Мерварт поглядел в лицо Мариану — прямо и в то же время с сожалением.
— Если я хочу объективно защищать интересы института в целом — не склонен.
«Вот я снова спускаюсь по спирали», — пришла Мариану мысль уже на лестнице, и он второй раз отверг такой образ. Шляпу долой перед вами, мой благодетель и давний меценат… Мало кто на вашем месте занял бы такую позицию — и это после нашего с вами довольно одностороннего разговора…
Я обещал защищать Мерварта на ученом совете и на парткоме, кое-кого из членов которого Пошварж мог привлечь к своему замыслу, преувеличивая серьезность болезни шефа. Предчувствую, Пошварж не станет откладывать дело в долгий ящик. Очередные заседания того и другого органа запланированы на дни, совпадающие с конференцией защитников мира в Хельсинки…
Зайдя в свой служебный кабинет, Мариан поднял трубку телефона. В сложных ситуациях необходимо хладнокровно установить очередность дел по степени их важности. В данном случае, без всякого сомнения, первоочередным является дело Мерварта. Поездка же в Хельсинки, после года, проведенного в США, не так уж привлекает, можно обойтись и без нее.

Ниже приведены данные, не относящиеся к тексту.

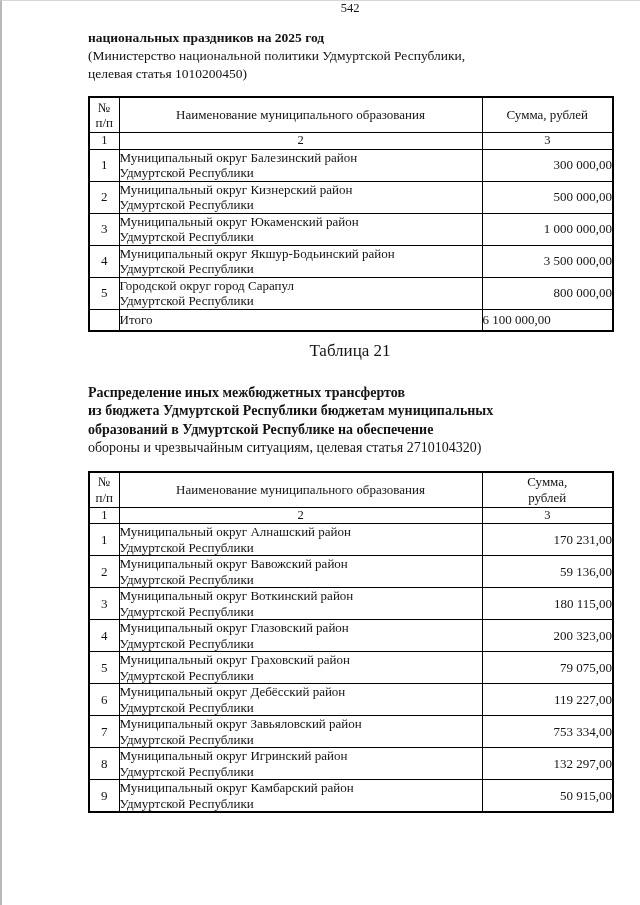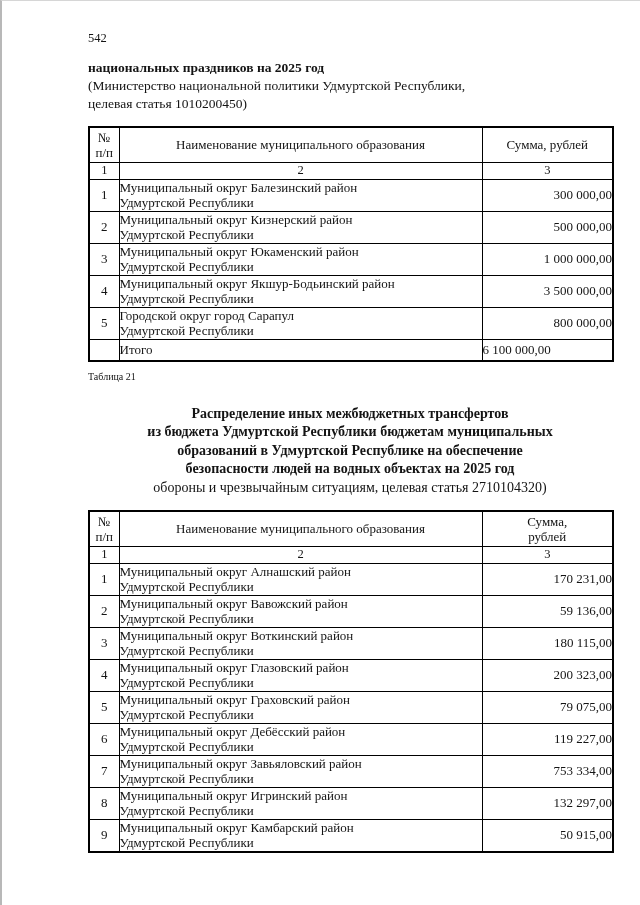"542" .page-number { padding-top: 30px -> none; text-align: none -> center }
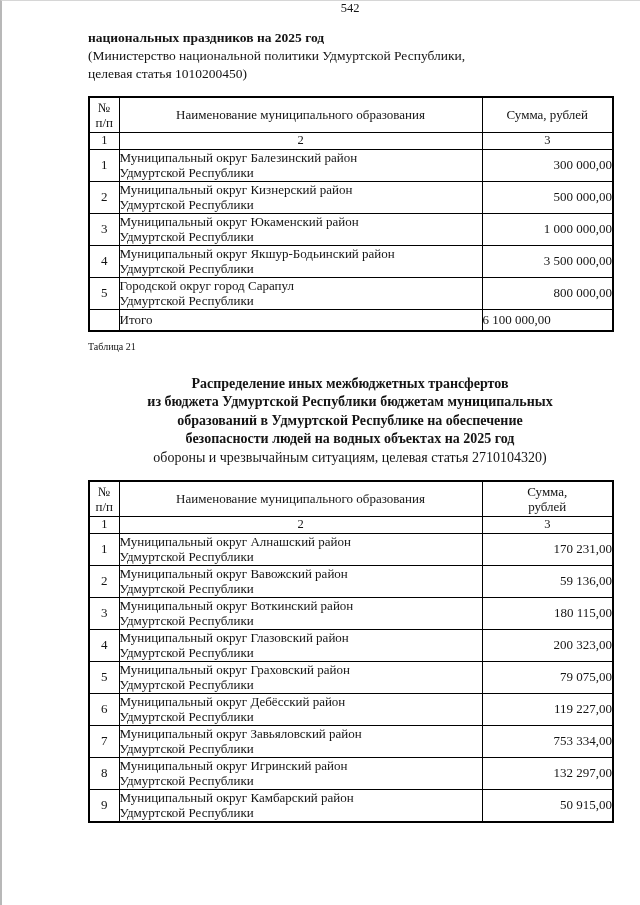"Таблица 21" .table-caption { font-size: 10px -> 17px; text-align: left -> center }
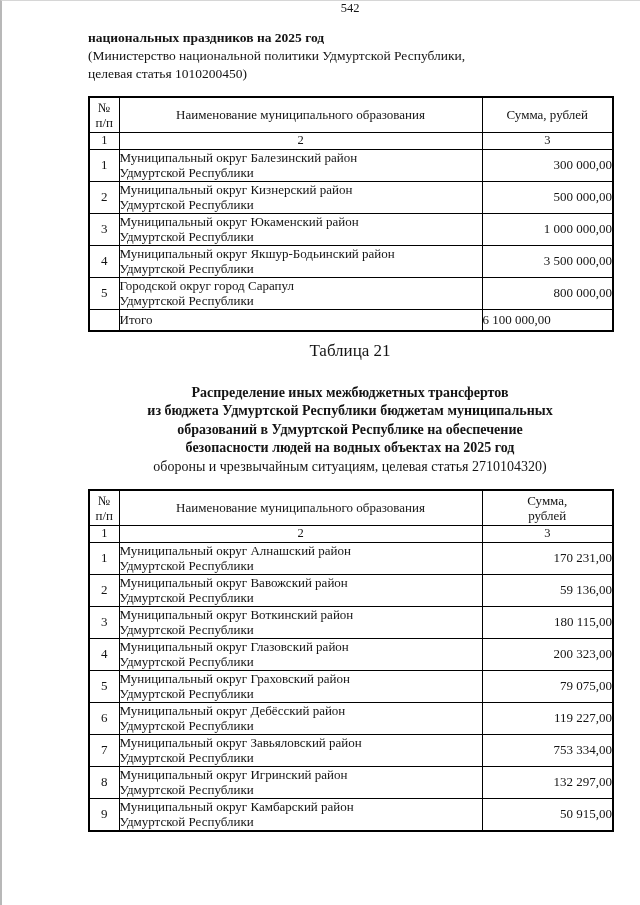"Распределение иных межбюджетных" .sec2 { text-align: center -> none }
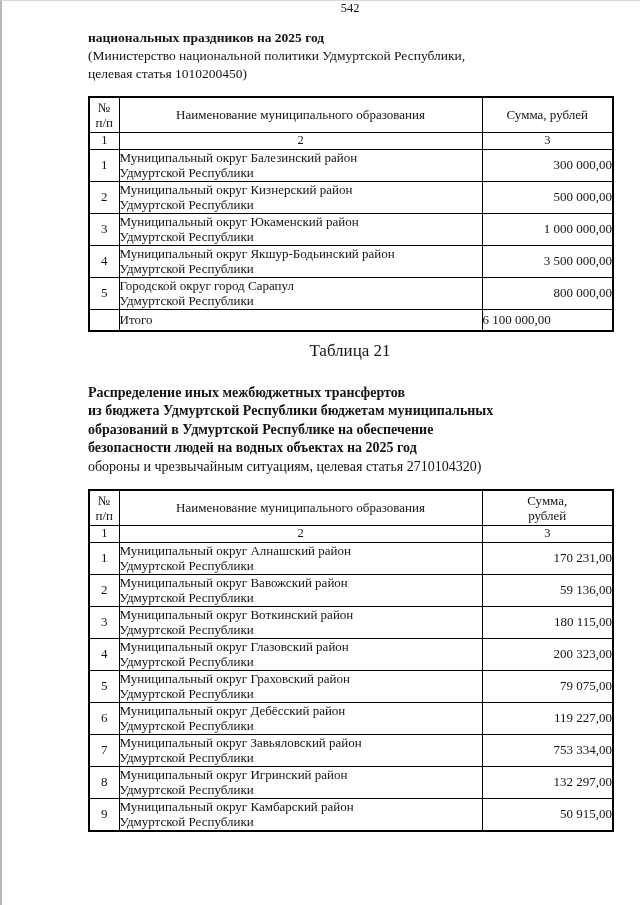"безопасности людей на водных объектах" div.t-bold { html: <div>безопасности людей на водных объектах на 2025 год</div> -> none }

Тем более что это, разумеется, не последняя возможность повидать страну тысяч озер и познакомиться с выдающимися деятелями международного движения за мир, среди которых много крупных ученых…
— Очень сожалею, пан секретарь, но мне придется отказаться от участия в хельсинкской конференции, хотя я и обещал. Но важные дела на работе…
— Конечно, весьма жаль, товарищ доцент. Нам очень нужно было бы ваше выступление как специалиста именно теперь, когда Америка все еще угрожает человечеству своими ядерными испытаниями…
Первый же человек в белом халате, кого встретил Мариан, направляясь в свою лабораторию, оказался Пошваржем.
— Не зайдешь ко мне на минутку? Мариан последовал за ним в его кабинет.
— Полагаю, за месяц после возвращения ты уже полностью акклиматизировался и проблемы родного института снова начали тебя интересовать.
— Они не переставали меня интересовать и в Денвере, хотя от вас ко мне доходили лишь скудные и запоздалые вести.
Судя по тону Пошваржа, его ревность ко мне за американскую стипендию уже испарилась без остатка.
— Не стану долго ходить вокруг да около: люди смертны, но медицина вечна. И хлопот с проблемой поколений — которая тоже вечна — не избежать даже самым знаменитым. Нынешняя молодежь придерживается вольных нравов, плохо учится, относится к старшим без должного почтения и без меры привержена вину, Знаешь, кто это сказал?